**What needs to be done**.
Please retype the records below exactly, from the first line through the line containing "[416,280,504,297] outperform ->", and leave out any pictures.

Edit tracking data
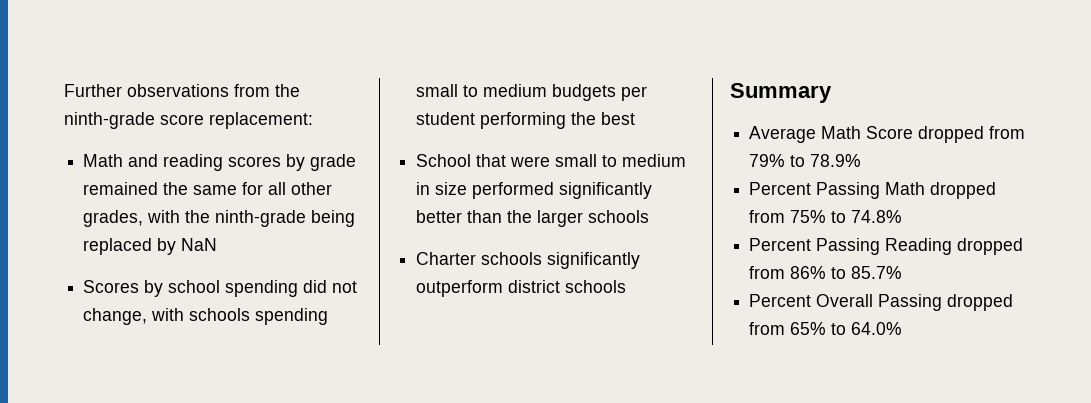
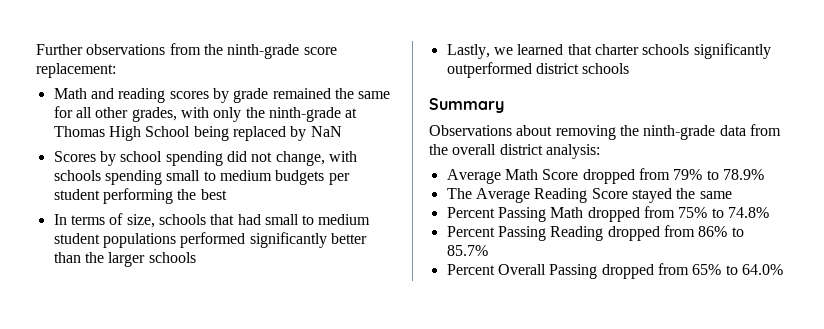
[185,210,307,227] the ninth-grade -> [213,107,358,122] [53,126,191,141] only the ninth-grade at Thomas High School
[416,154,687,167] [416,182,468,195] School that were small to medium in size -> [53,213,371,228] [53,233,176,248] In terms of size, schools that had small to medium student populations
[416,252,477,265] Charter -> [446,44,639,59] Lastly, we learned that charter
[416,280,504,297] outperform -> [446,62,532,78] outperformed
(832, 93) none -> [429,124,781,140] [429,144,600,159] // Observations about removing the ninth-grade data from the overall district analysis:
(862, 160) none -> [446,188,732,203] // The Average Reading Score stayed the same

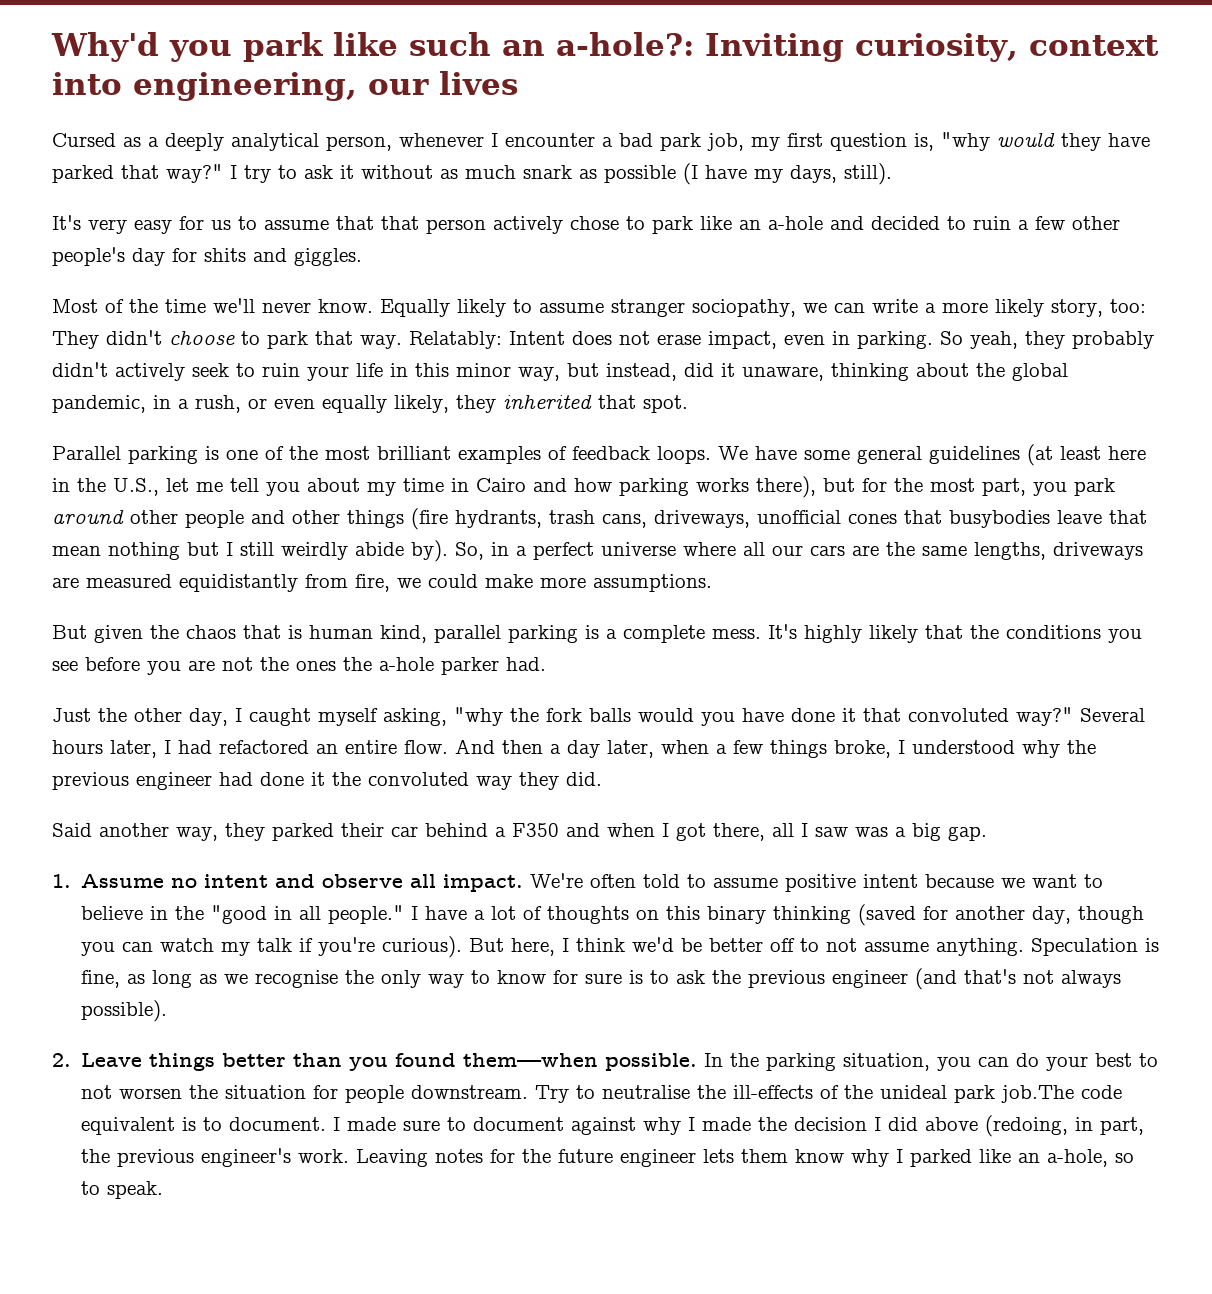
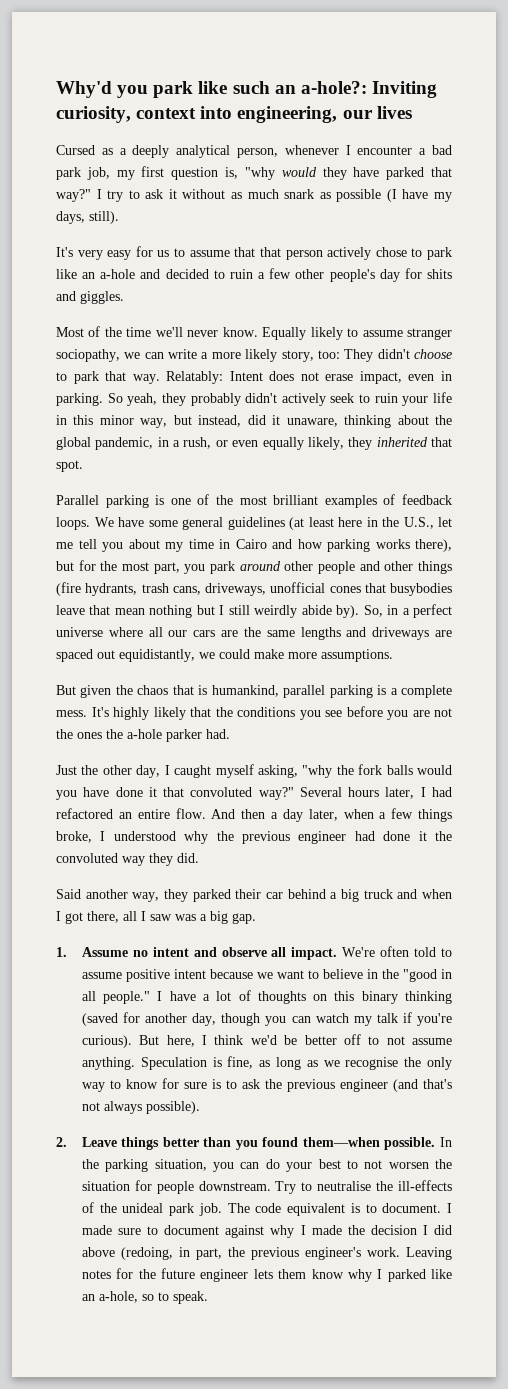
[974,542,1143,560] [52,574,390,592] lengths, driveways are measured equidistantly from fire, -> [300,627,452,640] [56,649,195,662] lengths and driveways are spaced out equidistantly,
[309,625,427,643] human kind, -> [211,685,279,697] humankind,
[512,823,559,837] F350 -> [341,889,393,902] big truck
[1001,1085,1075,1103] job.The -> [198,1203,250,1216] job. The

**Response box**.
[185,210,307,227] the ninth-grade -> [213,107,358,122] [53,126,191,141] only the ninth-grade at Thomas High School
[416,154,687,167] [416,182,468,195] School that were small to medium in size -> [53,213,371,228] [53,233,176,248] In terms of size, schools that had small to medium student populations
[416,252,477,265] Charter -> [446,44,639,59] Lastly, we learned that charter
[416,280,504,297] outperform -> [446,62,532,78] outperformed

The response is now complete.